When Nelson left the shop, instead of just getting a trim, he had donated eight inches of his hair.

Prior to sending the donations, Hasselquist spread them all out in front of her at the studio.

“This hair’s so pretty,” she almost whispered as she arranged the donations in front of her. “There’s so many different colors.”

Many of the donations, including Nelson’s, had a story behind it. Hasselquist immediately recognized her sister Darlene’s dark, wavy hair. Darlene, 60, won her battle with cancer and when her hair came back, it came back curly. It hadn’t been curly before, Hasselquist pointed out.

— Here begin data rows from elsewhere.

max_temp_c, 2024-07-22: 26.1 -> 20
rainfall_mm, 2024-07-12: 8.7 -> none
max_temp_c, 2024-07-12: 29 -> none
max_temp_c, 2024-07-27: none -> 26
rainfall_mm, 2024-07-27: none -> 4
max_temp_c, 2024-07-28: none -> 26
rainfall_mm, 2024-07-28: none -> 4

The youngest donor, Hasselquist said, was her niece Holly Stauffer. It was the 5-year-old’s first haircut, Hasselquist said, and Stauffer was elated to share eight inches for the cause.

Hasselquist, 46, hopes to make this an annual event and said people can donate hair to her at any time. She’s aiming to make two donations a year, with one coming on Hasselquist’s birthday in February and one coming on Drena’s birthday, Aug. 30. She said people can talk to their stylist about the project, and the stylist can save their hair and get it to Hasselquist.

People can reach out to Hasselquist on the Knock Out Hair & Nails Facebook page or by calling 500-4580. As she was packing the hair up to get it ready to send out Thursday, Hasselquist said it’s always a rush to get a new donation. To her, and to the eventual recipient of the donation, it’s more than just hair.

“I picked up a box of hair today and I was just so excited at all the different braids and the colors that were coming through,” Hasselquist said, “and all the love that’s felt behind it.”